Before and after images:
╔══

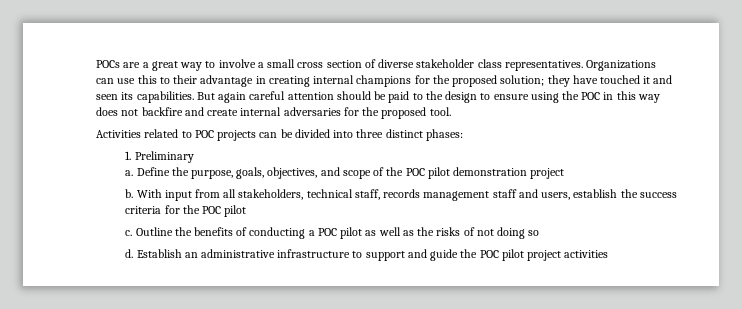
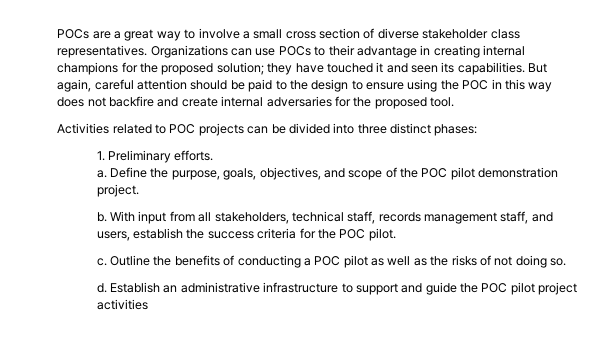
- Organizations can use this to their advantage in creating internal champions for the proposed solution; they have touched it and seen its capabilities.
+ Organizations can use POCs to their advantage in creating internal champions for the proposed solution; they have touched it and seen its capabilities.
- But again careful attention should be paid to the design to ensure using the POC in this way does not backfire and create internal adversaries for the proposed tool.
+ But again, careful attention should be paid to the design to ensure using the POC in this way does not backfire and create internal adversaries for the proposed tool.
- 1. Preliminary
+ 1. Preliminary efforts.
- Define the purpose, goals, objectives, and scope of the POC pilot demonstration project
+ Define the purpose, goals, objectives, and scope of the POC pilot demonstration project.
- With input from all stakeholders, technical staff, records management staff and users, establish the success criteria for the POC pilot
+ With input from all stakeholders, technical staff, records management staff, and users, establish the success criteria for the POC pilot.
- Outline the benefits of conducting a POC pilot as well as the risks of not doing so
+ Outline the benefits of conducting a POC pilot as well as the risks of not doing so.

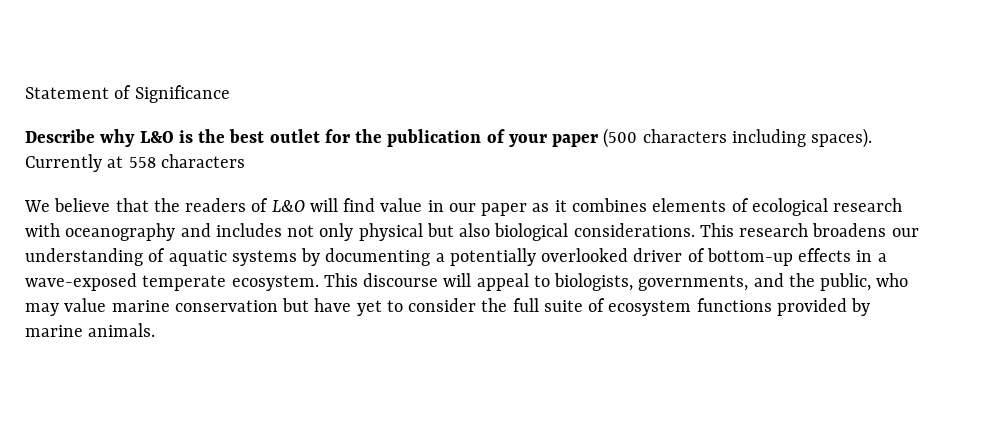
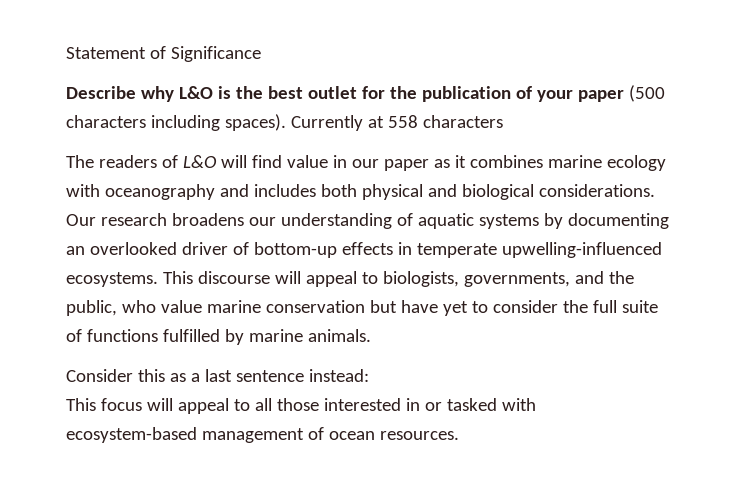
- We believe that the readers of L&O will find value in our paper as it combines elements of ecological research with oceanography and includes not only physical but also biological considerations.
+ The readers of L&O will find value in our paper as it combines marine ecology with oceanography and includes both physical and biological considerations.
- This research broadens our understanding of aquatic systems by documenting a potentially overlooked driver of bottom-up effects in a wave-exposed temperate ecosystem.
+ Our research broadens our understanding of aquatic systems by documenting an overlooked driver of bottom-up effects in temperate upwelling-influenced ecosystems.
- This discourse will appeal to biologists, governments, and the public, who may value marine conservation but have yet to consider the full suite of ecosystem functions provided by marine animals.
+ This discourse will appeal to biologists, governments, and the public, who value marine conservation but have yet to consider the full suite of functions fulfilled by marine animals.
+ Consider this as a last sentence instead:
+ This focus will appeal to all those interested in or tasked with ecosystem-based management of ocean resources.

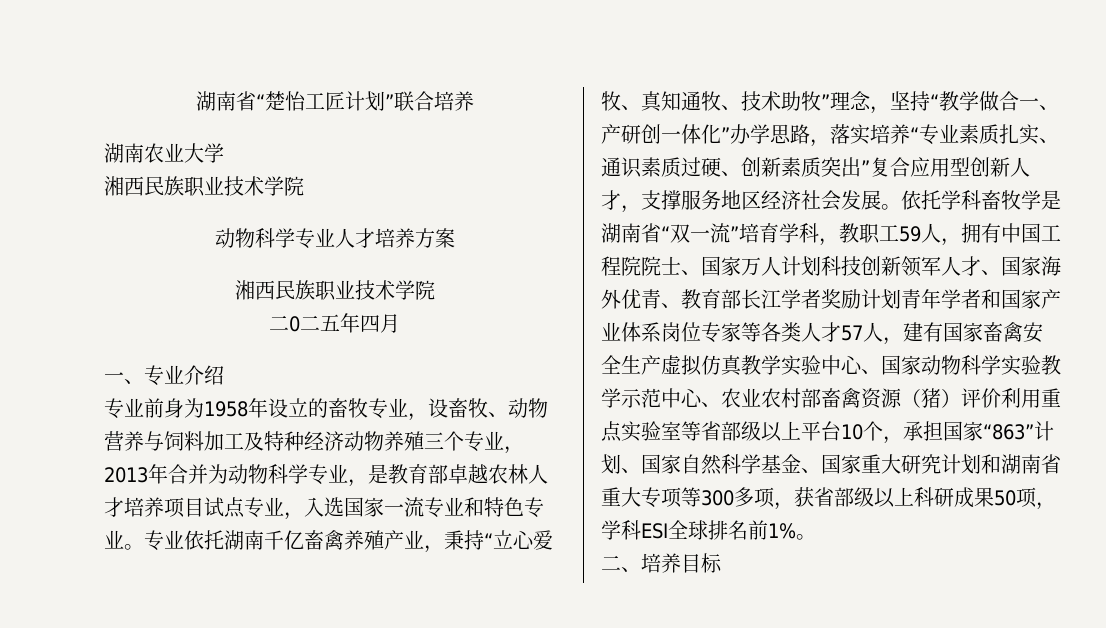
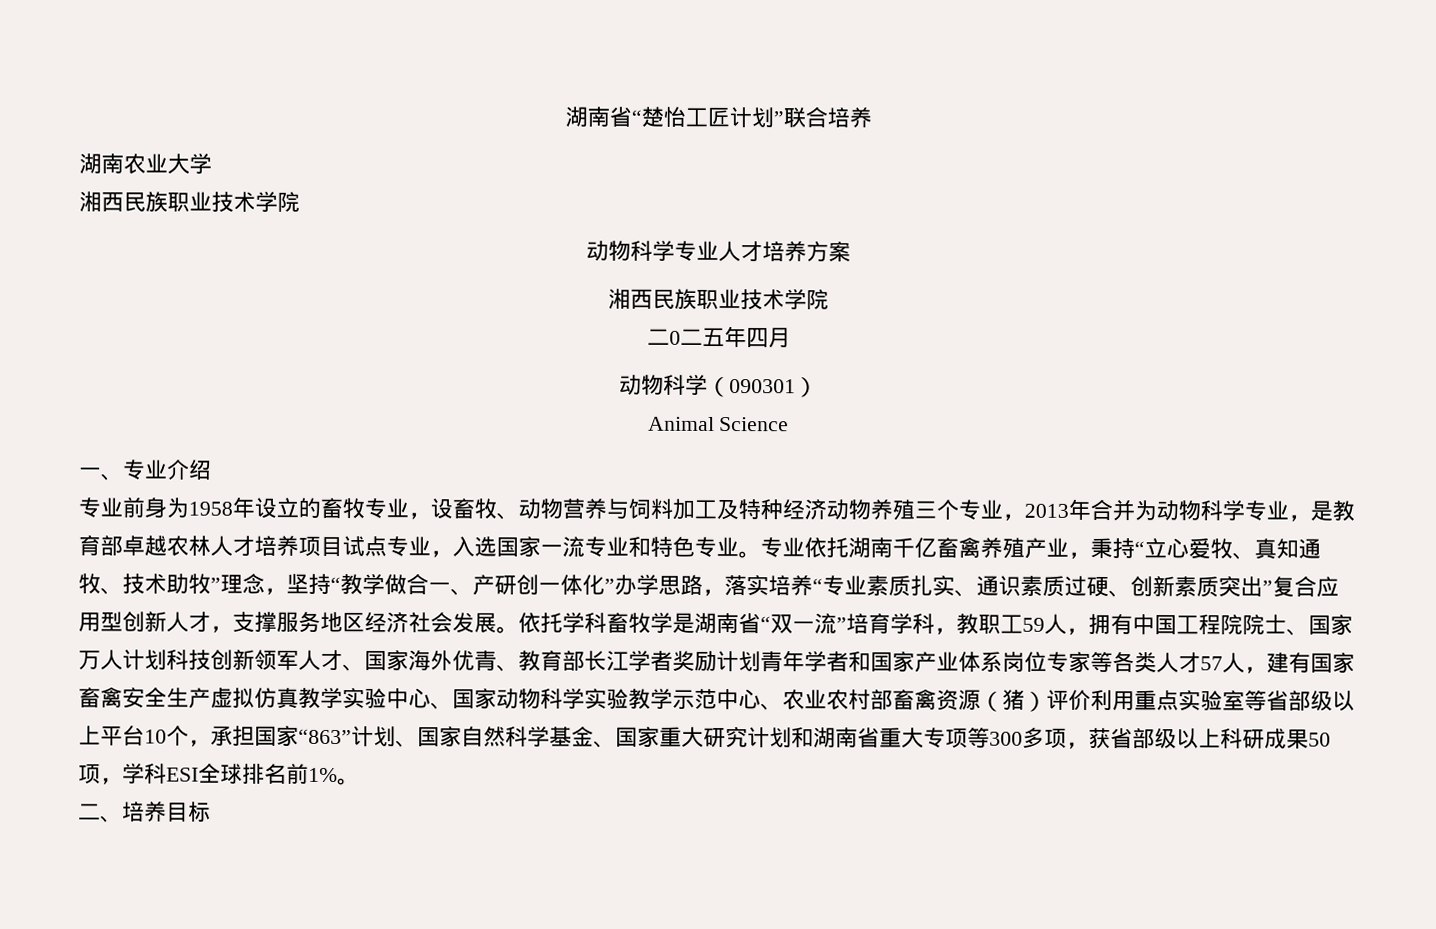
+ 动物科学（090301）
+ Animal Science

╚══

== Exercise details ==
Only one stretch of the data above is needed. Restate it word for word, from the line containing "- Define the" through the line containing "not doing so.", both ends included.

== Solution for this exercise ==
- Define the purpose, goals, objectives, and scope of the POC pilot demonstration project
+ Define the purpose, goals, objectives, and scope of the POC pilot demonstration project.
- With input from all stakeholders, technical staff, records management staff and users, establish the success criteria for the POC pilot
+ With input from all stakeholders, technical staff, records management staff, and users, establish the success criteria for the POC pilot.
- Outline the benefits of conducting a POC pilot as well as the risks of not doing so
+ Outline the benefits of conducting a POC pilot as well as the risks of not doing so.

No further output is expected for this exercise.